----- RECORDS FOR THIS TASK -----

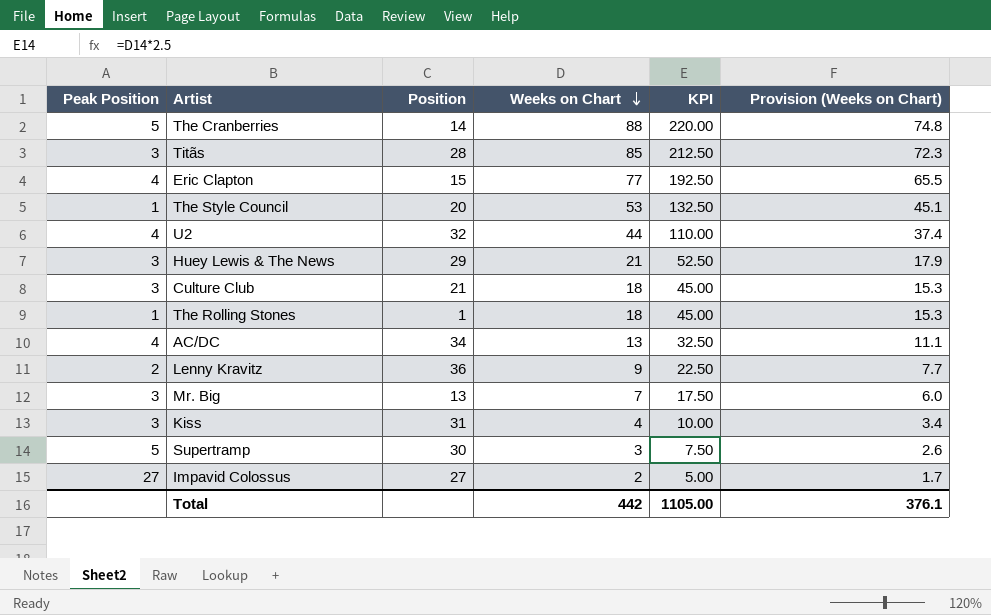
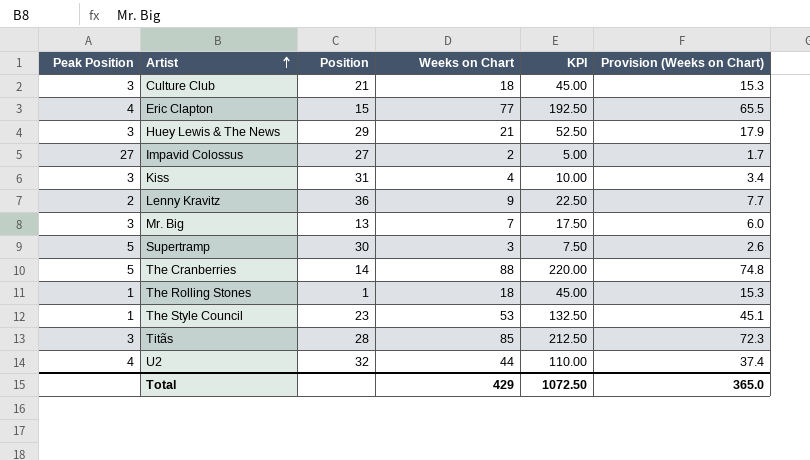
row order: Weeks on Chart descending -> Artist ascending
row AC/DC: 4 | 34 | 13 | 32.50 | 11.1 -> none
The Style Council | Position: 20 -> 23
Total | Weeks on Chart: 442 -> 429
Total | KPI: 1105.00 -> 1072.50
Total | Provision (Weeks on Chart): 376.1 -> 365.0

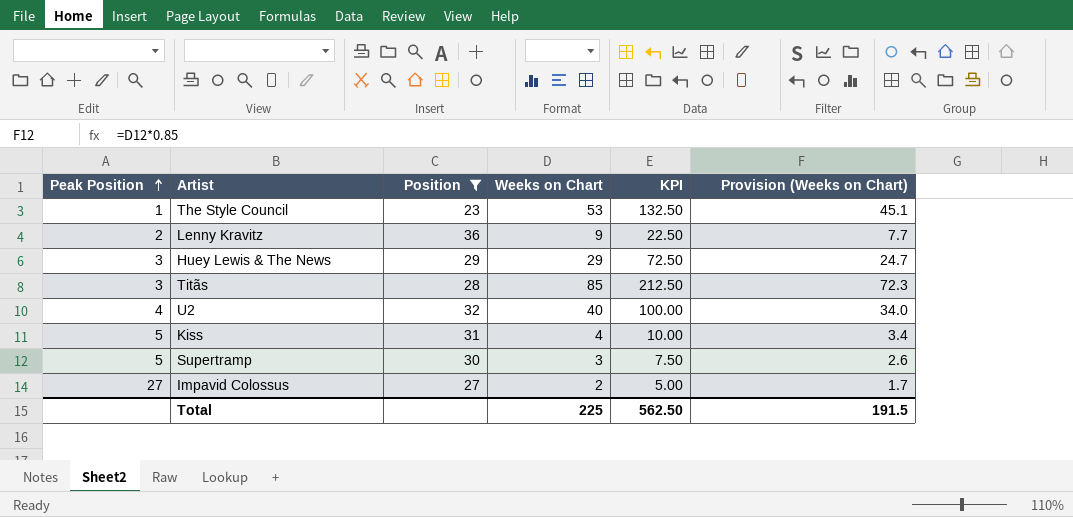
filter: none -> Position >= 23
row order: Artist ascending -> Peak Position ascending
Huey Lewis & The News | Weeks on Chart: 21 -> 29
Huey Lewis & The News | KPI: 52.50 -> 72.50
Huey Lewis & The News | Provision (Weeks on Chart): 17.9 -> 24.7
U2 | Weeks on Chart: 44 -> 40
U2 | KPI: 110.00 -> 100.00
U2 | Provision (Weeks on Chart): 37.4 -> 34.0
Kiss | Peak Position: 3 -> 5
Total | Weeks on Chart: 429 -> 225
Total | KPI: 1072.50 -> 562.50
Total | Provision (Weeks on Chart): 365.0 -> 191.5

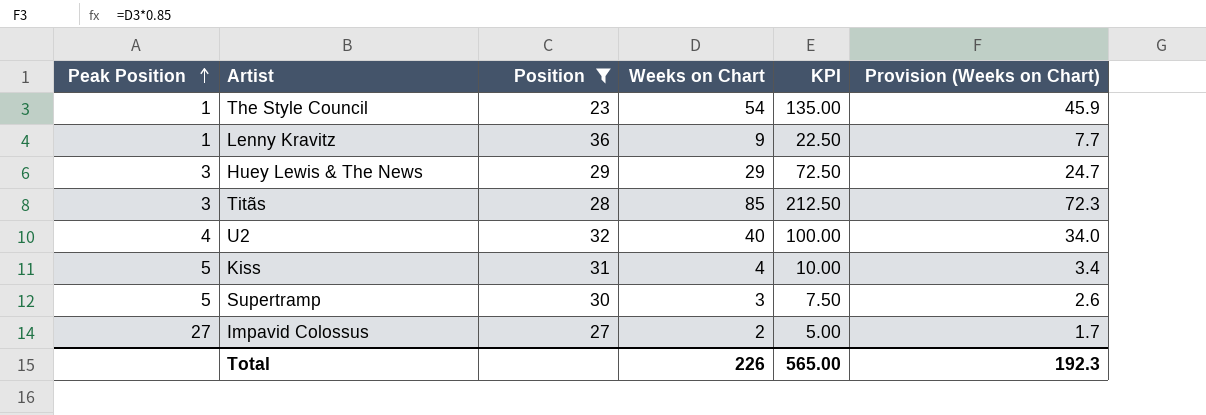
The Style Council | Weeks on Chart: 53 -> 54
The Style Council | KPI: 132.50 -> 135.00
The Style Council | Provision (Weeks on Chart): 45.1 -> 45.9
Lenny Kravitz | Peak Position: 2 -> 1
Total | Weeks on Chart: 225 -> 226
Total | KPI: 562.50 -> 565.00
Total | Provision (Weeks on Chart): 191.5 -> 192.3

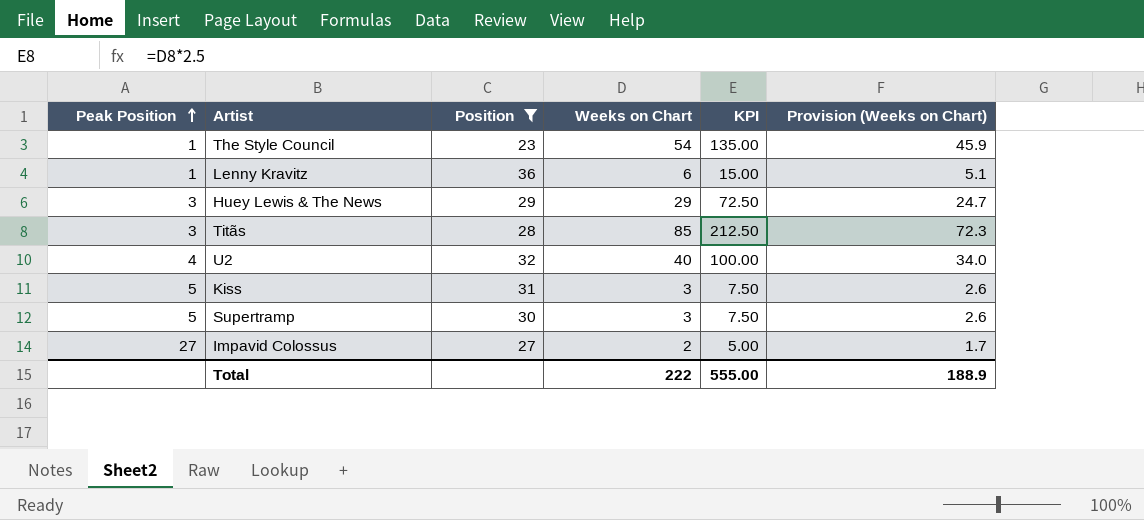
Lenny Kravitz | Weeks on Chart: 9 -> 6
Lenny Kravitz | KPI: 22.50 -> 15.00
Lenny Kravitz | Provision (Weeks on Chart): 7.7 -> 5.1
Kiss | Weeks on Chart: 4 -> 3
Kiss | KPI: 10.00 -> 7.50
Kiss | Provision (Weeks on Chart): 3.4 -> 2.6
Total | Weeks on Chart: 226 -> 222
Total | KPI: 565.00 -> 555.00
Total | Provision (Weeks on Chart): 192.3 -> 188.9

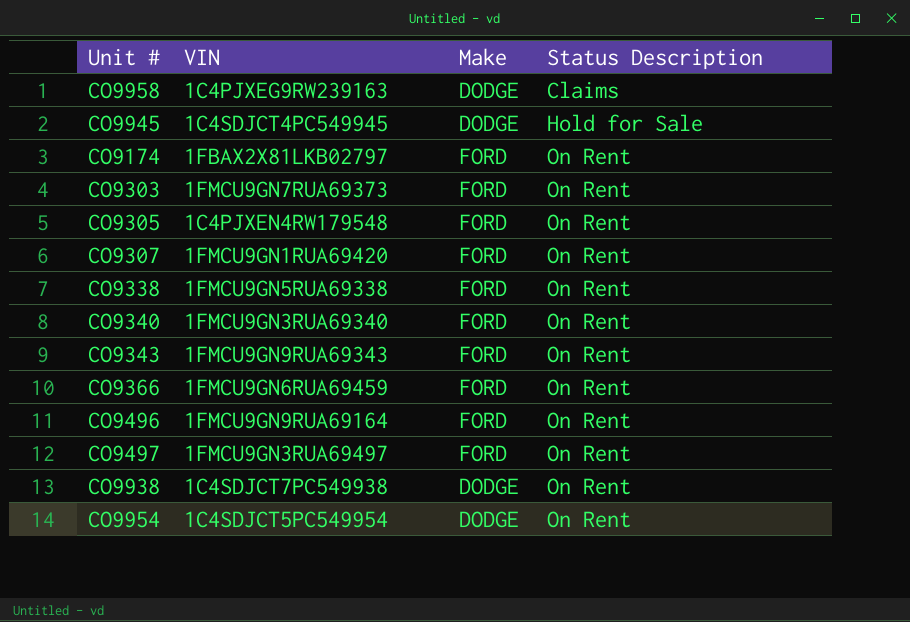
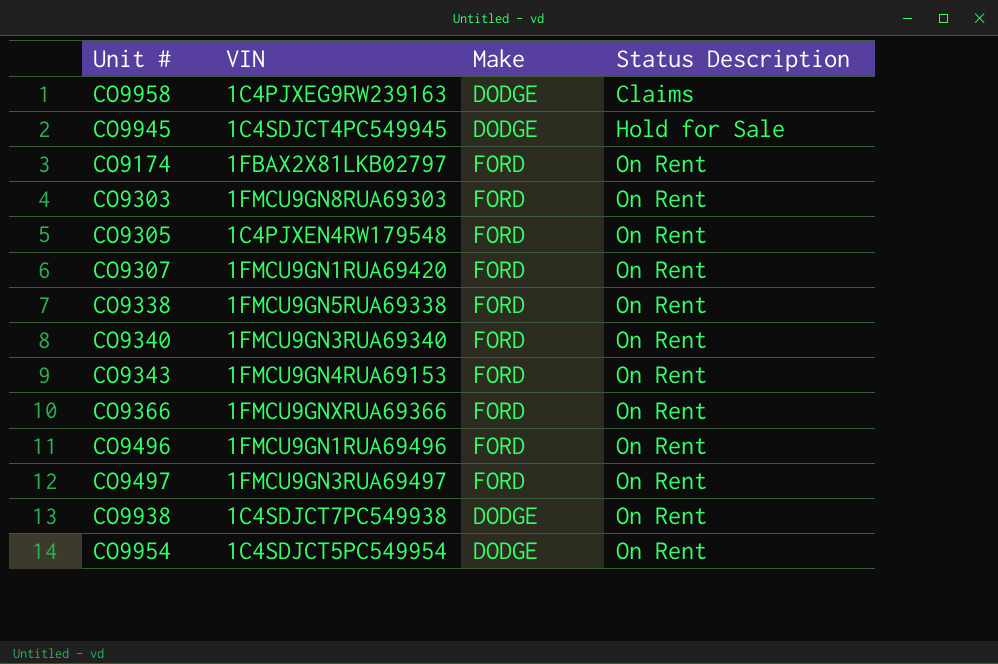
CO9303 | VIN: 1FMCU9GN7RUA69373 -> 1FMCU9GN8RUA69303
CO9343 | VIN: 1FMCU9GN9RUA69343 -> 1FMCU9GN4RUA69153
CO9366 | VIN: 1FMCU9GN6RUA69459 -> 1FMCU9GNXRUA69366
CO9496 | VIN: 1FMCU9GN9RUA69164 -> 1FMCU9GN1RUA69496

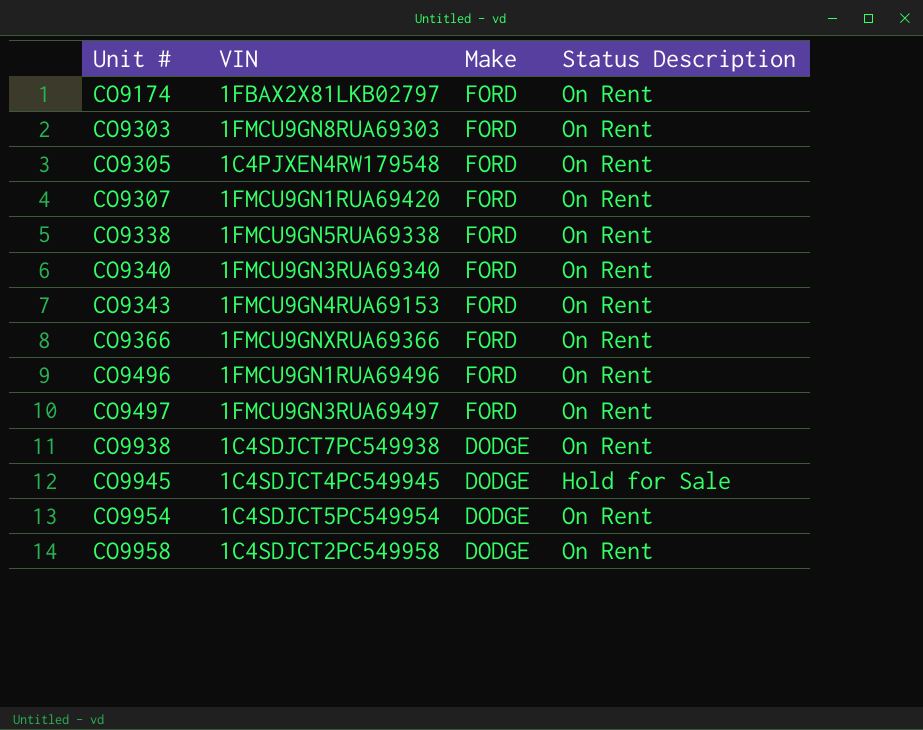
row order: Status Description ascending -> Unit # ascending
CO9958 | VIN: 1C4PJXEG9RW239163 -> 1C4SDJCT2PC549958
CO9958 | Status Description: Claims -> On Rent

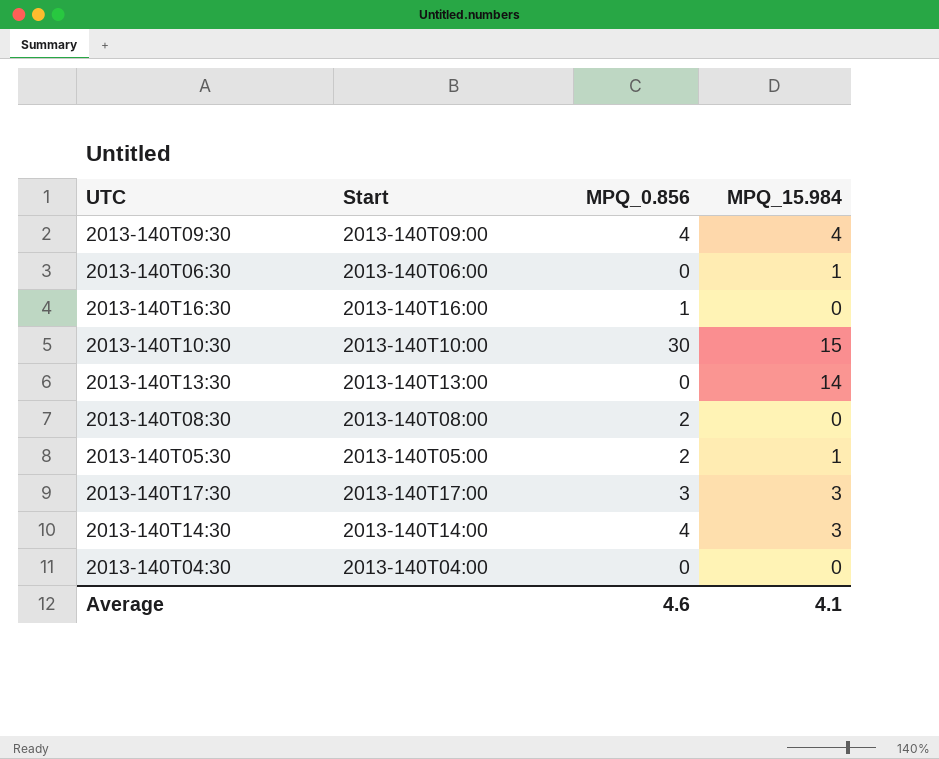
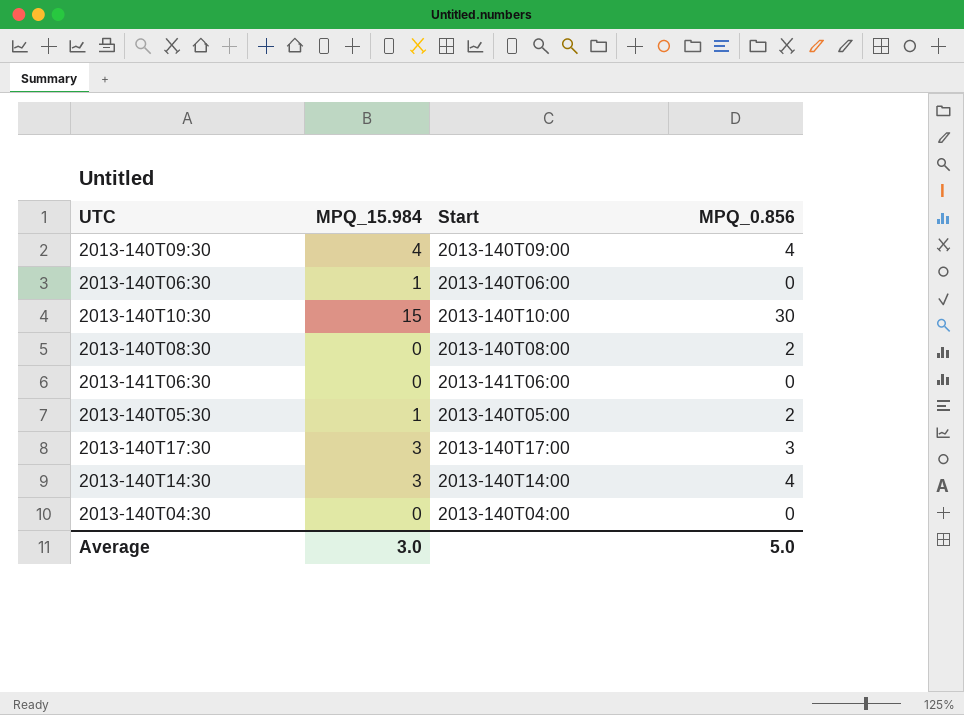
column MPQ_15.984 | position: 4 -> 2
row 2013-140T16:30: 2013-140T16:00 | 1 | 0 -> none
row 2013-140T13:30: 2013-140T13:00 | 0 | 14 -> none
row 2013-141T06:30: none -> 0 | 2013-141T06:00 | 0
Average | MPQ_15.984: 4.1 -> 3.0
Average | MPQ_0.856: 4.6 -> 5.0

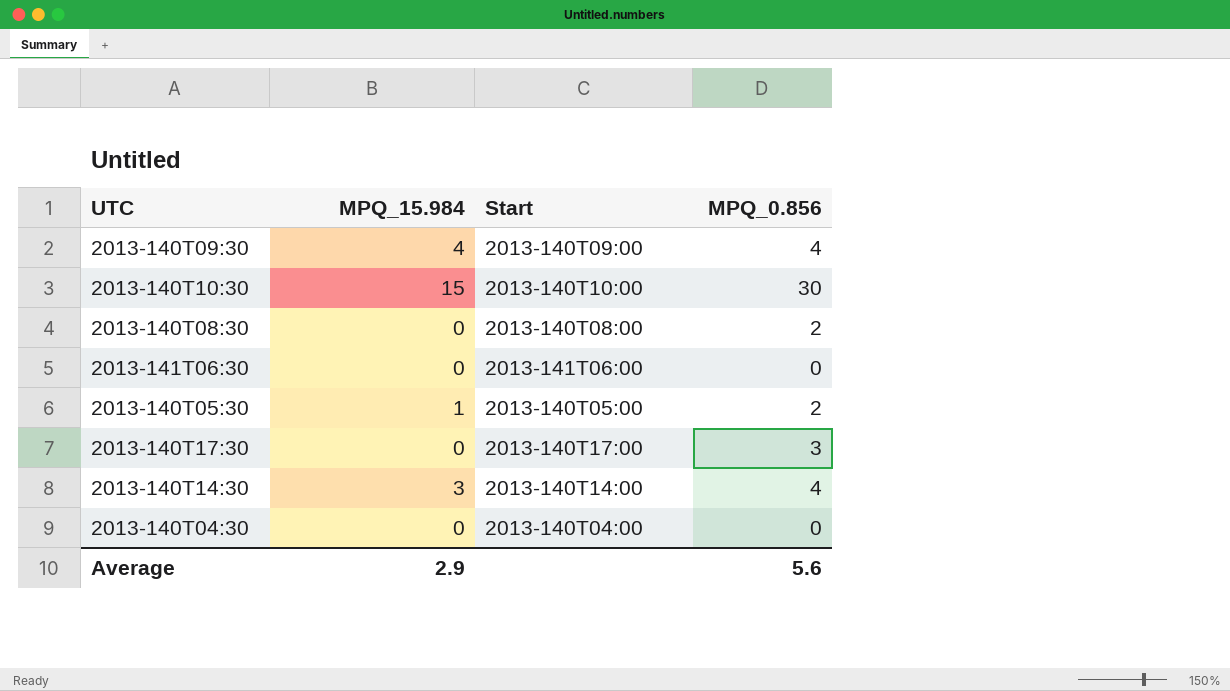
row 2013-140T06:30: 1 | 2013-140T06:00 | 0 -> none
2013-140T17:30 | MPQ_15.984: 3 -> 0
Average | MPQ_15.984: 3.0 -> 2.9
Average | MPQ_0.856: 5.0 -> 5.6

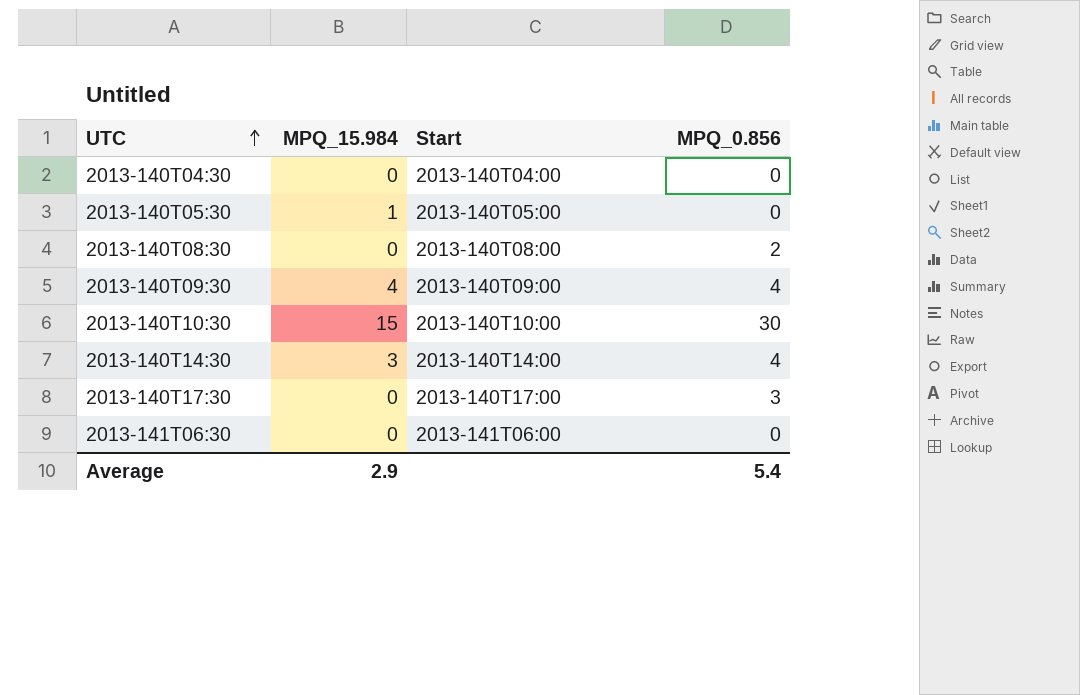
row order: none -> UTC ascending
2013-140T05:30 | MPQ_0.856: 2 -> 0
Average | MPQ_0.856: 5.6 -> 5.4

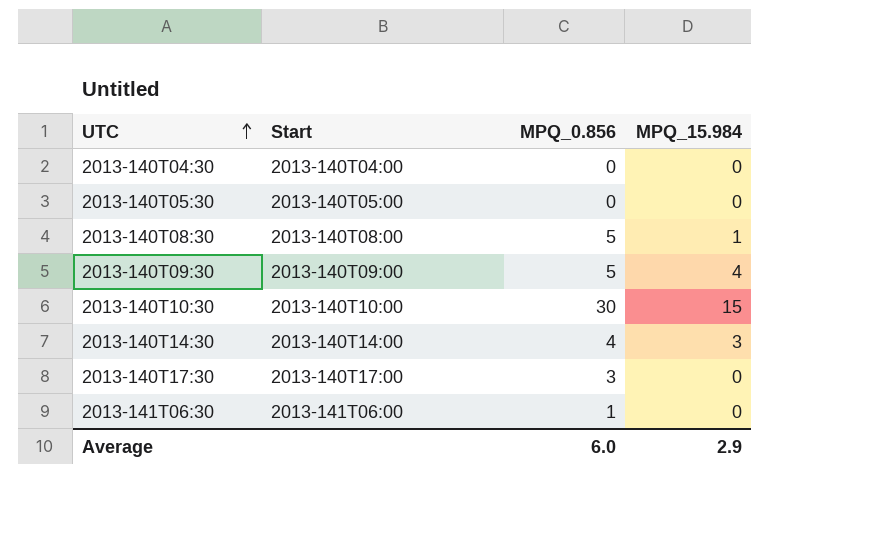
column MPQ_15.984 | position: 2 -> 4
2013-140T05:30 | MPQ_15.984: 1 -> 0
2013-140T08:30 | MPQ_0.856: 2 -> 5
2013-140T08:30 | MPQ_15.984: 0 -> 1
2013-140T09:30 | MPQ_0.856: 4 -> 5
2013-141T06:30 | MPQ_0.856: 0 -> 1
Average | MPQ_0.856: 5.4 -> 6.0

-----

▶ TASK BRIEF
Pictures stay out of this copy; write out the entries above exactly.

▶ SOLUTION
row order: Weeks on Chart descending -> Artist ascending
row AC/DC: 4 | 34 | 13 | 32.50 | 11.1 -> none
The Style Council | Position: 20 -> 23
Total | Weeks on Chart: 442 -> 429
Total | KPI: 1105.00 -> 1072.50
Total | Provision (Weeks on Chart): 376.1 -> 365.0

filter: none -> Position >= 23
row order: Artist ascending -> Peak Position ascending
Huey Lewis & The News | Weeks on Chart: 21 -> 29
Huey Lewis & The News | KPI: 52.50 -> 72.50
Huey Lewis & The News | Provision (Weeks on Chart): 17.9 -> 24.7
U2 | Weeks on Chart: 44 -> 40
U2 | KPI: 110.00 -> 100.00
U2 | Provision (Weeks on Chart): 37.4 -> 34.0
Kiss | Peak Position: 3 -> 5
Total | Weeks on Chart: 429 -> 225
Total | KPI: 1072.50 -> 562.50
Total | Provision (Weeks on Chart): 365.0 -> 191.5

The Style Council | Weeks on Chart: 53 -> 54
The Style Council | KPI: 132.50 -> 135.00
The Style Council | Provision (Weeks on Chart): 45.1 -> 45.9
Lenny Kravitz | Peak Position: 2 -> 1
Total | Weeks on Chart: 225 -> 226
Total | KPI: 562.50 -> 565.00
Total | Provision (Weeks on Chart): 191.5 -> 192.3

Lenny Kravitz | Weeks on Chart: 9 -> 6
Lenny Kravitz | KPI: 22.50 -> 15.00
Lenny Kravitz | Provision (Weeks on Chart): 7.7 -> 5.1
Kiss | Weeks on Chart: 4 -> 3
Kiss | KPI: 10.00 -> 7.50
Kiss | Provision (Weeks on Chart): 3.4 -> 2.6
Total | Weeks on Chart: 226 -> 222
Total | KPI: 565.00 -> 555.00
Total | Provision (Weeks on Chart): 192.3 -> 188.9

CO9303 | VIN: 1FMCU9GN7RUA69373 -> 1FMCU9GN8RUA69303
CO9343 | VIN: 1FMCU9GN9RUA69343 -> 1FMCU9GN4RUA69153
CO9366 | VIN: 1FMCU9GN6RUA69459 -> 1FMCU9GNXRUA69366
CO9496 | VIN: 1FMCU9GN9RUA69164 -> 1FMCU9GN1RUA69496

row order: Status Description ascending -> Unit # ascending
CO9958 | VIN: 1C4PJXEG9RW239163 -> 1C4SDJCT2PC549958
CO9958 | Status Description: Claims -> On Rent

column MPQ_15.984 | position: 4 -> 2
row 2013-140T16:30: 2013-140T16:00 | 1 | 0 -> none
row 2013-140T13:30: 2013-140T13:00 | 0 | 14 -> none
row 2013-141T06:30: none -> 0 | 2013-141T06:00 | 0
Average | MPQ_15.984: 4.1 -> 3.0
Average | MPQ_0.856: 4.6 -> 5.0

row 2013-140T06:30: 1 | 2013-140T06:00 | 0 -> none
2013-140T17:30 | MPQ_15.984: 3 -> 0
Average | MPQ_15.984: 3.0 -> 2.9
Average | MPQ_0.856: 5.0 -> 5.6

row order: none -> UTC ascending
2013-140T05:30 | MPQ_0.856: 2 -> 0
Average | MPQ_0.856: 5.6 -> 5.4

column MPQ_15.984 | position: 2 -> 4
2013-140T05:30 | MPQ_15.984: 1 -> 0
2013-140T08:30 | MPQ_0.856: 2 -> 5
2013-140T08:30 | MPQ_15.984: 0 -> 1
2013-140T09:30 | MPQ_0.856: 4 -> 5
2013-141T06:30 | MPQ_0.856: 0 -> 1
Average | MPQ_0.856: 5.4 -> 6.0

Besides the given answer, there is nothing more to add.